The material below holds the lines to copy: from the one with "февраль | Маг1: 123252 -> 123253" up to and including the one with "июль | Маг1: 149345 -> 149346". Copy them exactly and skip the pictures.

--- Supplied material ---

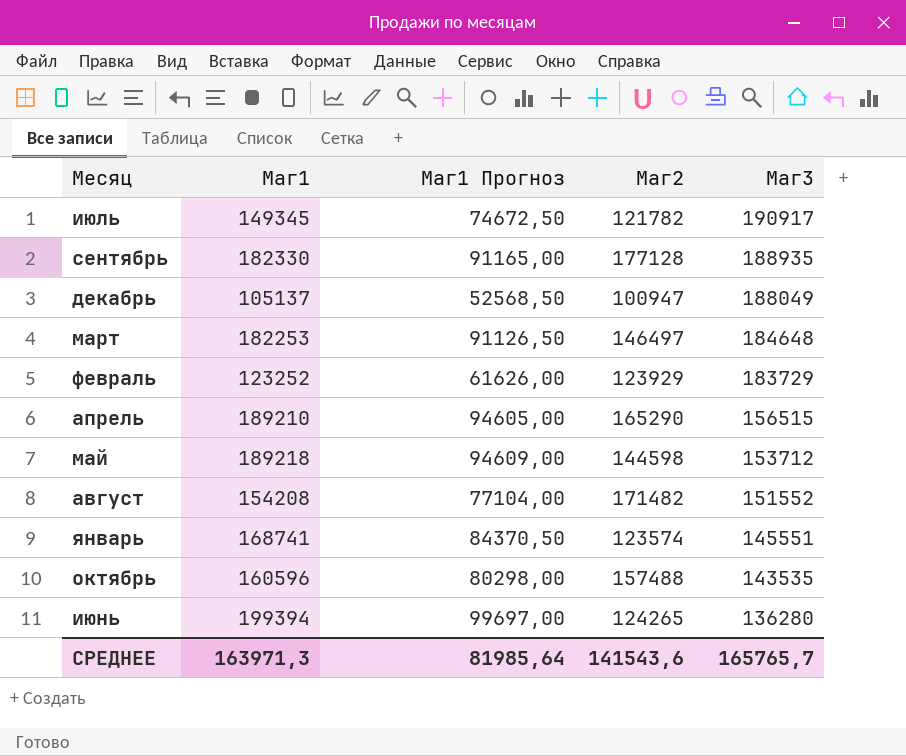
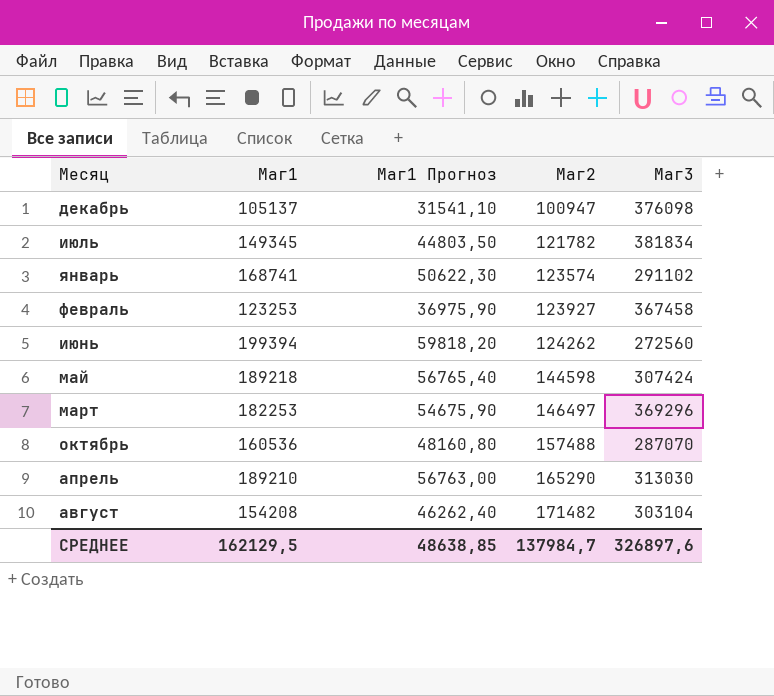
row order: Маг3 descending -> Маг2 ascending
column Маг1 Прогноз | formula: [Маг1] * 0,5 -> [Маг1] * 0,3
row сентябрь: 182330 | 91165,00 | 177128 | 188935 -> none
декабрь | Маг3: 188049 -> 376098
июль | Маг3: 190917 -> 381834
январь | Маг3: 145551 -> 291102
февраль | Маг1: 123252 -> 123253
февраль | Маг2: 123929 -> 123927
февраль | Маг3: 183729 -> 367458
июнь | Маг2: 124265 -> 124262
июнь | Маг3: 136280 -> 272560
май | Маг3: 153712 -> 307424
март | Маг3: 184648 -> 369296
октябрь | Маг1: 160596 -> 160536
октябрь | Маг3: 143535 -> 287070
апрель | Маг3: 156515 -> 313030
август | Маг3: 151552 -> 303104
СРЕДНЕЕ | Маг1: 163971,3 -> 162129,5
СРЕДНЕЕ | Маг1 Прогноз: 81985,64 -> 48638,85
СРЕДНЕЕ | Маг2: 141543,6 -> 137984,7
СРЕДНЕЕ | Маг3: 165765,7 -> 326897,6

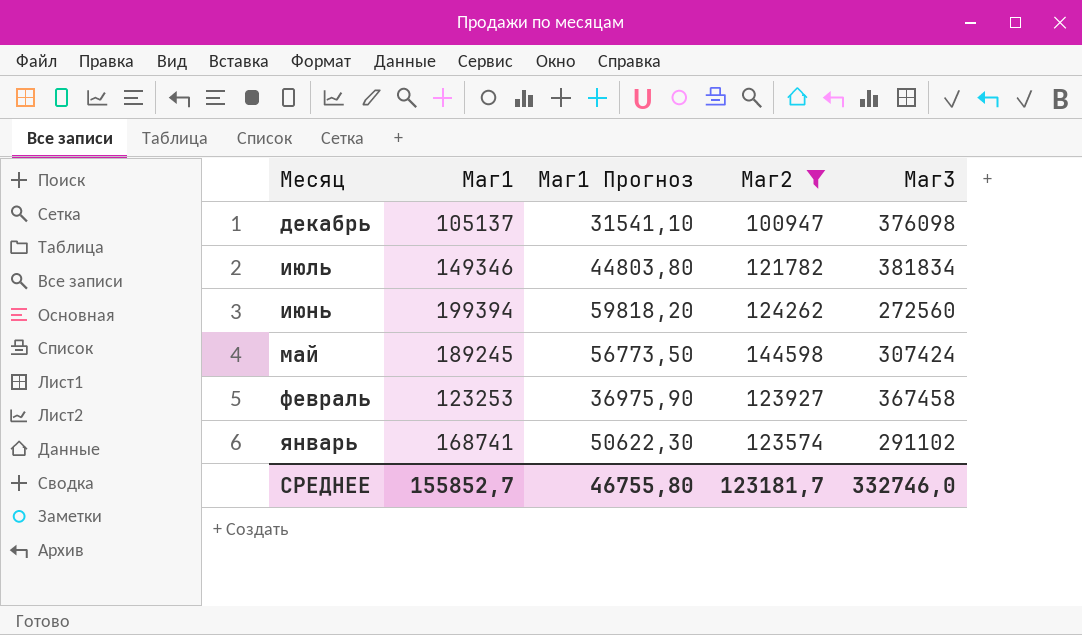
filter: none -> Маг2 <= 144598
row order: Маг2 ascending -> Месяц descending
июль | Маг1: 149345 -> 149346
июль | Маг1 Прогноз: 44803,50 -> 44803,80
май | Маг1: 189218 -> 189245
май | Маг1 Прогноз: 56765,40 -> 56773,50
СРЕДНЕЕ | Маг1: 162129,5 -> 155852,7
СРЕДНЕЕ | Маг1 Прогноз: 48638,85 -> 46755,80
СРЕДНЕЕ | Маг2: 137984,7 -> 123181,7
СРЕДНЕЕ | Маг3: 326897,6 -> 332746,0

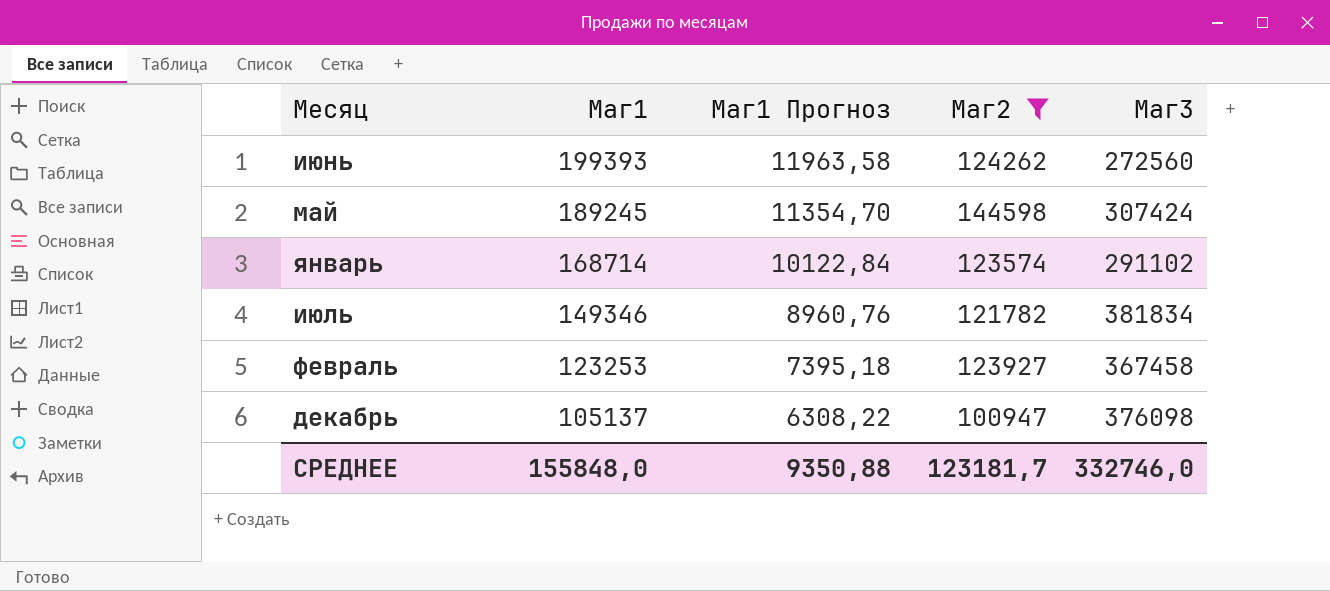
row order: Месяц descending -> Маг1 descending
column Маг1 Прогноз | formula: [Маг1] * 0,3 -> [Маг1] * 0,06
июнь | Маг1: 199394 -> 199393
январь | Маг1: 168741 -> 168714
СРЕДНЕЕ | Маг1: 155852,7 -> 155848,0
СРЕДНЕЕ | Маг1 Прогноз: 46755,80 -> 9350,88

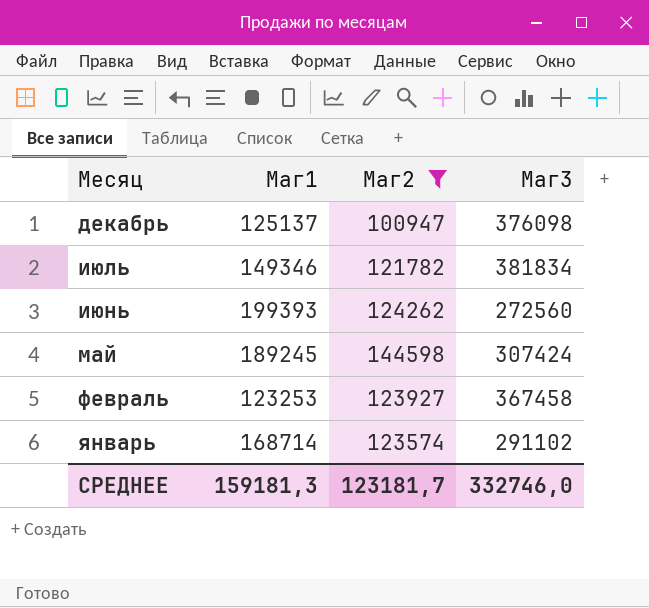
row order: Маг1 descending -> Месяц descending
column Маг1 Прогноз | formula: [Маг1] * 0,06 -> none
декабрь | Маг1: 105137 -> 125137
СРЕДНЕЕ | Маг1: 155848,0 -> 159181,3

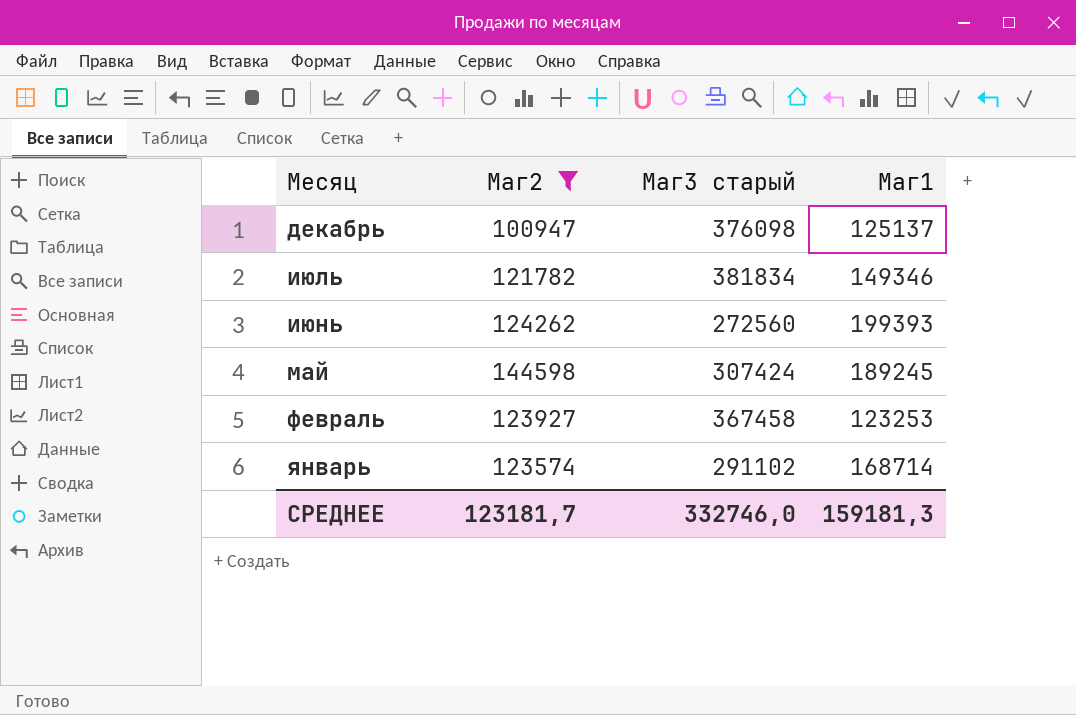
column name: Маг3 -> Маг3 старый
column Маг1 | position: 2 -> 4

---
--- Supplied material ---

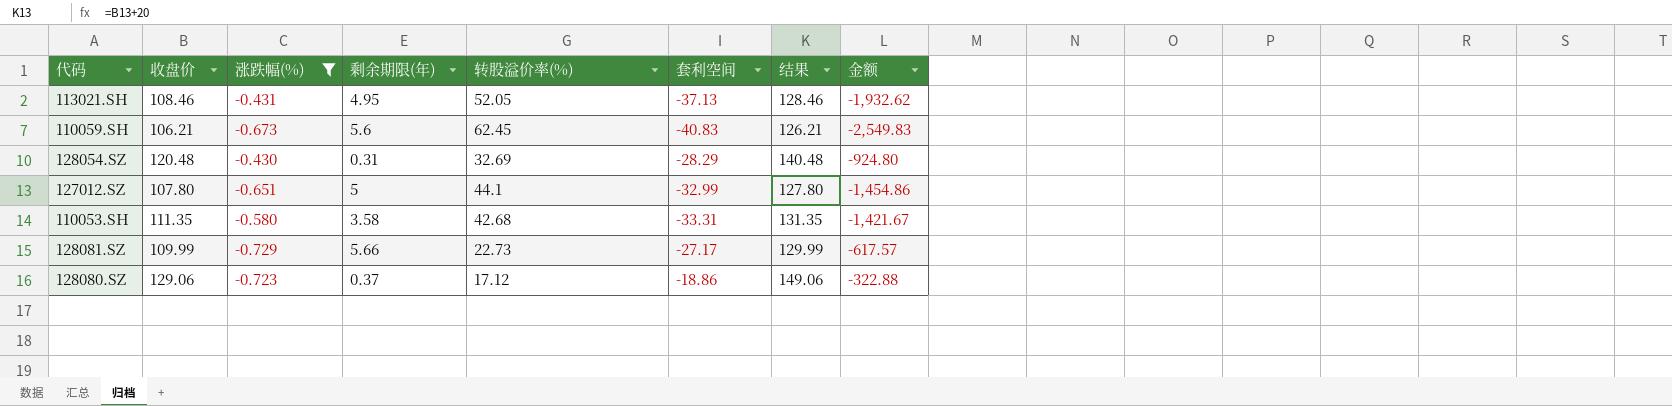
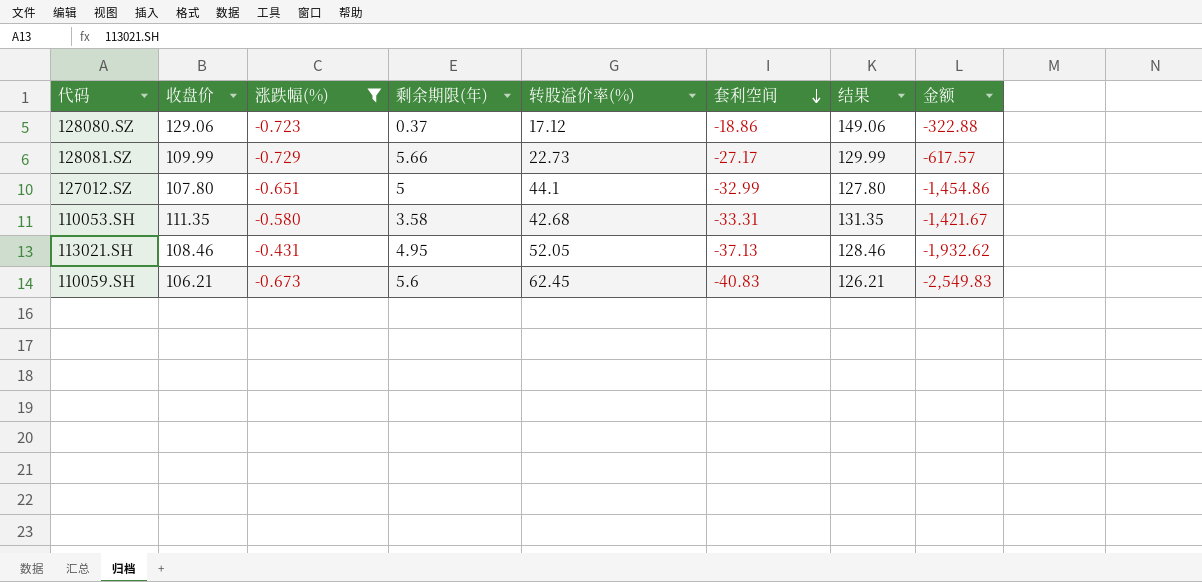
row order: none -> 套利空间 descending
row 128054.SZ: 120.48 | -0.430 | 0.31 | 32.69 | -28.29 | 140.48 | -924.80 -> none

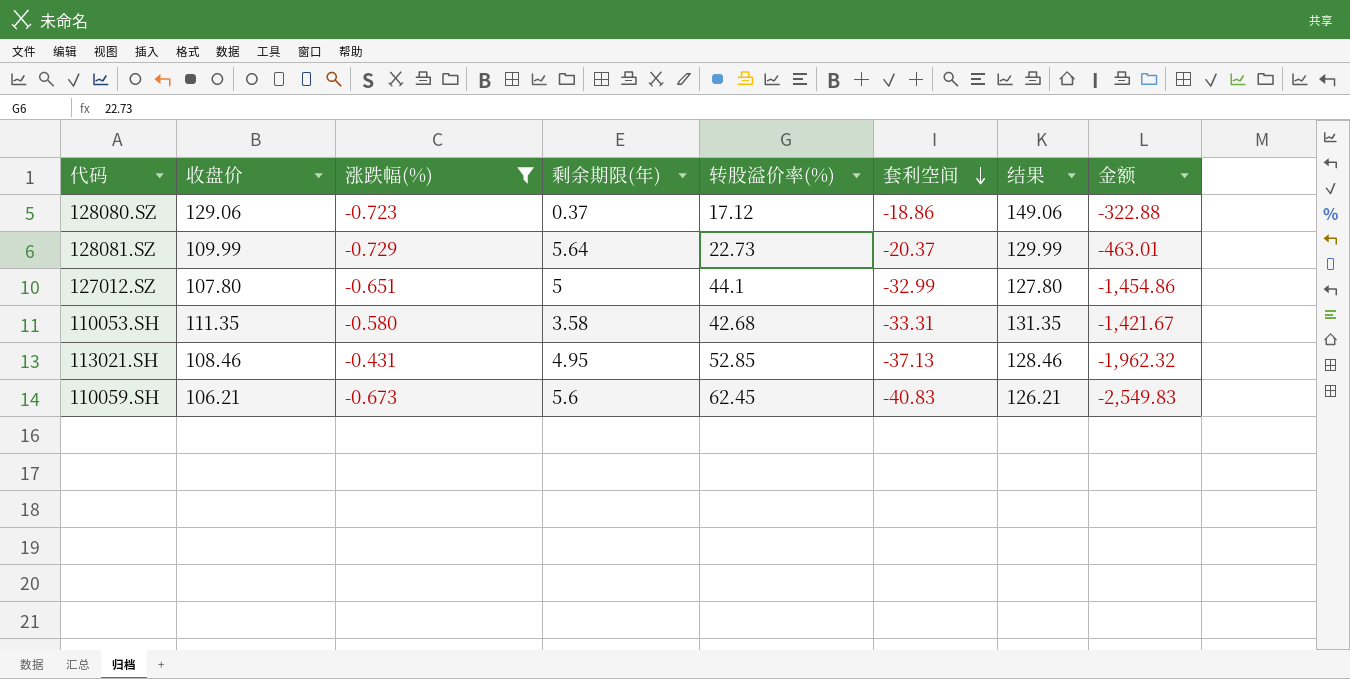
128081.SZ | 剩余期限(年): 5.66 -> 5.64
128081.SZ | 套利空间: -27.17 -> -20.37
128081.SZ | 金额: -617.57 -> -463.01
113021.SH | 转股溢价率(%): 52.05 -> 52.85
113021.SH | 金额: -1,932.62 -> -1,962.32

---

** Response box **
февраль | Маг1: 123252 -> 123253
февраль | Маг2: 123929 -> 123927
февраль | Маг3: 183729 -> 367458
июнь | Маг2: 124265 -> 124262
июнь | Маг3: 136280 -> 272560
май | Маг3: 153712 -> 307424
март | Маг3: 184648 -> 369296
октябрь | Маг1: 160596 -> 160536
октябрь | Маг3: 143535 -> 287070
апрель | Маг3: 156515 -> 313030
август | Маг3: 151552 -> 303104
СРЕДНЕЕ | Маг1: 163971,3 -> 162129,5
СРЕДНЕЕ | Маг1 Прогноз: 81985,64 -> 48638,85
СРЕДНЕЕ | Маг2: 141543,6 -> 137984,7
СРЕДНЕЕ | Маг3: 165765,7 -> 326897,6

filter: none -> Маг2 <= 144598
row order: Маг2 ascending -> Месяц descending
июль | Маг1: 149345 -> 149346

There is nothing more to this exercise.